Les jonquilles sur le terre-plein en face de la cathédrale anglicane sont anémiques, comme si le brouillard avait vidé les fleurs de leur jaune. Sur leurs courtes tiges, les pétales pâles sont repliés et fermés. Je marche vers Fixed pour y prendre un café, et puis je monterai Signal Hill voir s’il y a des icebergs.

Un glaire sur le trottoir, un crachat d’un vert glauque, et un unique caillot de sang sombre.

J’ai failli mettre le pied dedans.

Sur la colline devant le palais de justice, un homme passe un taille-bordures. Il tire sur une corde et l’engin rugit. Une note stridente, quand la lame frappe une pierre, résonne contre les South Side Hills. L’odeur de l’essence et du gazon coupé.

J’ai entendu dire qu’il y a un iceberg échoué près de Cape Spear. Je peux en sentir le souffle froid dans le brouillard. Ma mère et moi sommes passées en voiture ici il y a quelques semaines.

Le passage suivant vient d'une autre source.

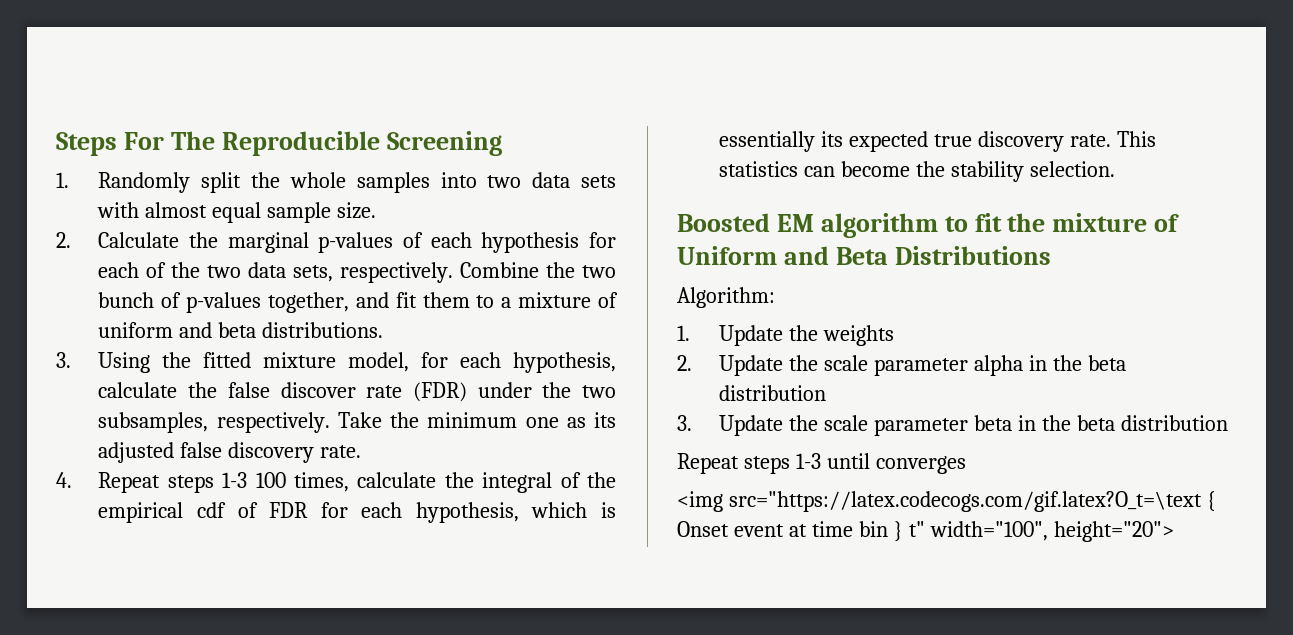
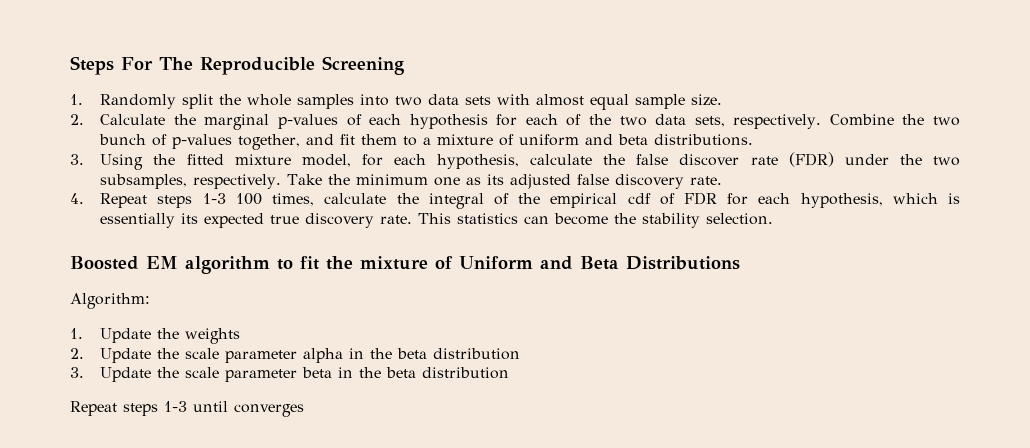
- <img src="https://latex.codecogs.com/gif.latex?O_t=\text { Onset event at time bin } t" width="100", height="20">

Je voudrais faire exhumer ton père, elle a dit.

Le faire exhumer?

Je veux mêler nos cendres.

Mon père est mort il y a trente-quatre ans, à ce moment-ci de l’année, au mois de mai. Même les bonnes années, quand le temps est à son plus doux, tout est tellement lent à se réchauffer en mai. On n’a pas vraiment de printemps.

Comment est-ce qu’on s’y prend, a demandé ma mère, pour exhumer les gens?

J’imagine que ce n’est pas donné, j’ai dit. Tu ne peux pas simplement te faire enterrer près de lui?

Ce n’est pas pareil, elle a dit. Je veux que nos cendres se mêlent. Il est probablement disparu de toute façon.

Qu’est-ce que tu veux dire, disparu? j’ai demandé.

Il a probablement coulé en bas de cette fichue colline, a-t-elle répondu. Mon père est enterré dans un cimetière à Portugal Cove, au sommet d’une colline, à une demi-heure de route de la ville. Nous ne lui rendons pas très souvent visite.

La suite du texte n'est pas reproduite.